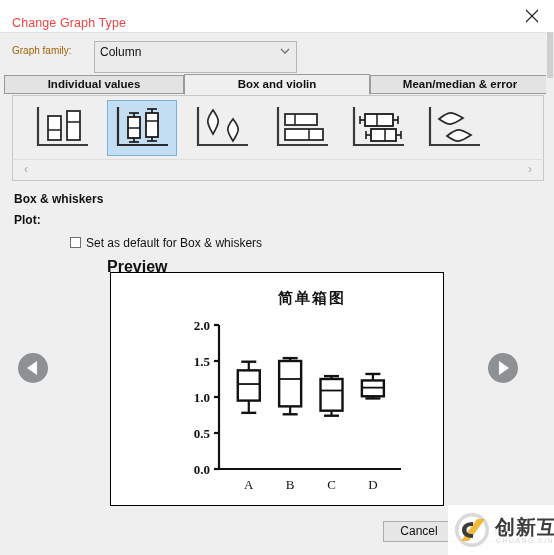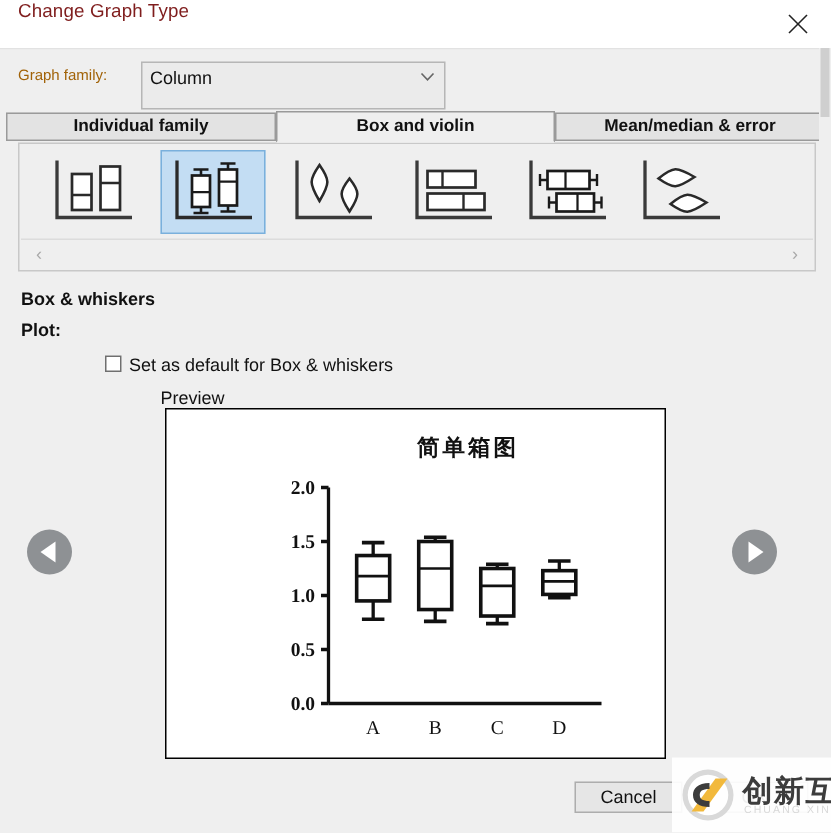--- a/index.html
+++ b/index.html
@@ -18,7 +18,7 @@
     background:#ffffff;border-bottom:1px solid #e2e2e2;
   }
   .titlebar .tb-text{
-    position:absolute;left:12px;top:0;font-size:12.5px;color:#7f1d1d;
+    position:absolute;left:12px;top:16px;font-size:12.5px;color:#ef4444;
     letter-spacing:.1px;
   }
   .close-btn{

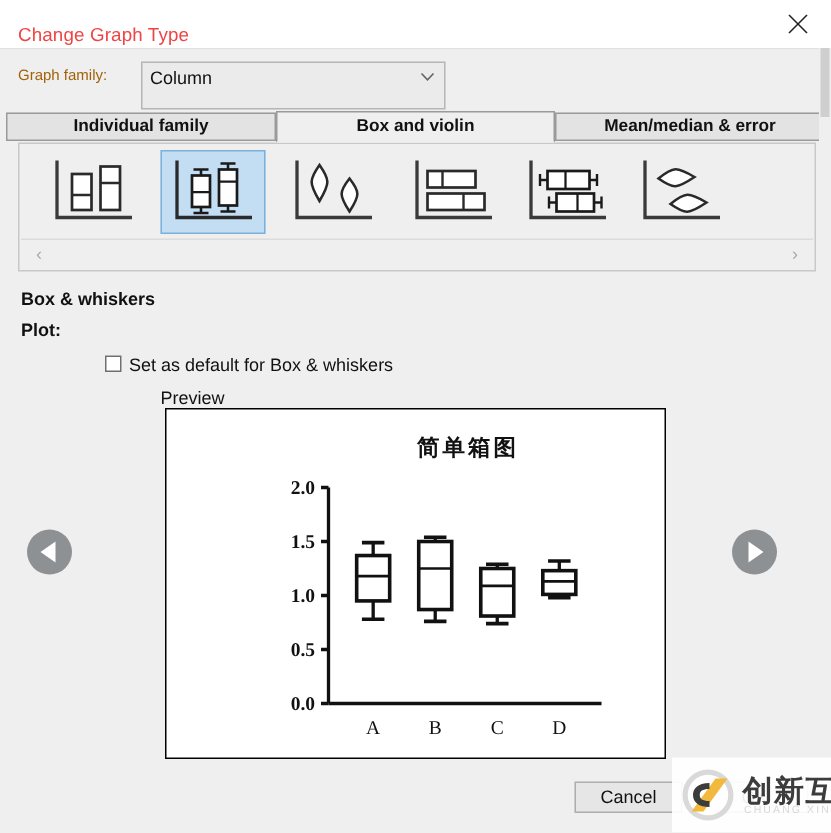--- a/index.html
+++ b/index.html
@@ -167,7 +167,7 @@
   </div>
 
   <div class="tabstrip">
-    <div class="tab" id="tab0">Individual family</div>
+    <div class="tab" id="tab0">Individual values</div>
     <div class="tab" id="tab2">Mean/median &amp; error</div>
     <div class="tab sel" id="tab1">Box and violin</div>
   </div>

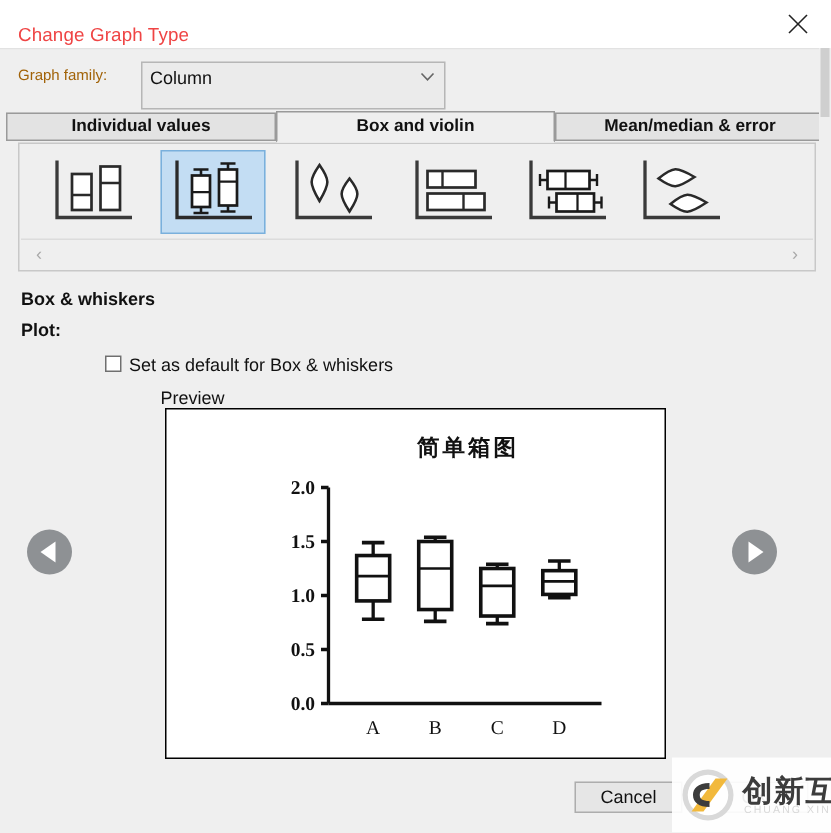--- a/index.html
+++ b/index.html
@@ -98,7 +98,7 @@
   .chk-label{position:absolute;left:16px;top:0px;font-size:12px;color:#111;white-space:nowrap;}
 
   
-  .prev-label{position:absolute;left:107px;top:258px;font-weight:normal;font-size:12px;color:#111;}
+  .prev-label{position:absolute;left:107px;top:258px;font-weight:bold;font-size:16px;color:#111;}
   .prev-box{
     position:absolute;left:110px;top:272px;width:334px;height:234px;
     background:#fff;border:1px solid #000000;box-sizing:border-box;overflow:hidden;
+++++
EXERCISE GOAL
Go through the entries above and count the lines containing "color". Give the number only.

PROBLEM SOLUTION
5